On the walk they were quiet, Roberta finally silenced by fear. A place she’d never thought she’d see, something in a nightmare.
They turned down a street lined with trees, the walls of the camp on their left, barracks for the guards on the right. Where the SS used to devise new tortures, boot testing, the prisoners walking endlessly around a track until their feet were crippled. What did the guards say to each other at night, stories over schnapps?
“Oh God,” Roberta said, faltering, grasping Alex’s arm for support. “I can’t.”

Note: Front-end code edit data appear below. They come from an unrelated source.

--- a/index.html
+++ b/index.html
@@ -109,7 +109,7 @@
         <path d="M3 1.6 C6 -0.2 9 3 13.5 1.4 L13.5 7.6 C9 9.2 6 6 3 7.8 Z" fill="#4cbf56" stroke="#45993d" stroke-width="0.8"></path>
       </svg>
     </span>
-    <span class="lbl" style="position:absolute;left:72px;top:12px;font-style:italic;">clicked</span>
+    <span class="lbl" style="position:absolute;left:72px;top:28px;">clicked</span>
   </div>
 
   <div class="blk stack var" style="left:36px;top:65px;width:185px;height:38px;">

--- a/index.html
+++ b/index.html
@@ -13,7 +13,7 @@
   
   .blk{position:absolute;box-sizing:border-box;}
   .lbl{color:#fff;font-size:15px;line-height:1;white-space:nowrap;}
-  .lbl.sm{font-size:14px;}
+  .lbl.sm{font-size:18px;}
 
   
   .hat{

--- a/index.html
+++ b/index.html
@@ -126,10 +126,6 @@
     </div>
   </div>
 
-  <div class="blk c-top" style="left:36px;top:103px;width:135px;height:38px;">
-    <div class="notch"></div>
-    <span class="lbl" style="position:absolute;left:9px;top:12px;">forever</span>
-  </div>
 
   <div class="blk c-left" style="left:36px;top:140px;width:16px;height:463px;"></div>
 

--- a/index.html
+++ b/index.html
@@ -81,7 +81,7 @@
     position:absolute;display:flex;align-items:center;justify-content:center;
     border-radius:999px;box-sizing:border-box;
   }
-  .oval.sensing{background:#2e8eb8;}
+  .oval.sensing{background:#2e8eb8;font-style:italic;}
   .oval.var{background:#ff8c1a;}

Ahead of them, the camp gate with a wrought iron “Arbeit macht frei,” beyond it acres of barracks arranged in a semicircle, the open roll call field, electric wire fences and guards, men shuffling in the distance. For one surreal moment, Alex felt as if they had entered a newsreel. All of it still here. Russian now. They had changed nothing, except the guards’ uniforms. His throat closed. He’d never get out. Fritz was gone. His father’s money. Nobody would buy him out this time.
A guard pointed them toward a large building in the outer courtyard. “Administration Offices,” as if the camp beyond were a factory and the white-collar bosses had to be kept away from the soot.
The clerk, a thin stubble of hair over a broad Slavic face, had only rudimentary German.
“Kleinbard?” he said, a sneer in his voice that said “Jew,” a sound as familiar to Alex as breathing. Nothing had changed. New uniforms.
The guard consulted a log. “Counterrevolutionary activities. Do you want to apply to visit?” He held out a flimsy paper form. “You can fill it out over there.” He pointed to a table where a woman, white-faced, with the tight, forced calm before hysteria, was scribbling on a similar paper.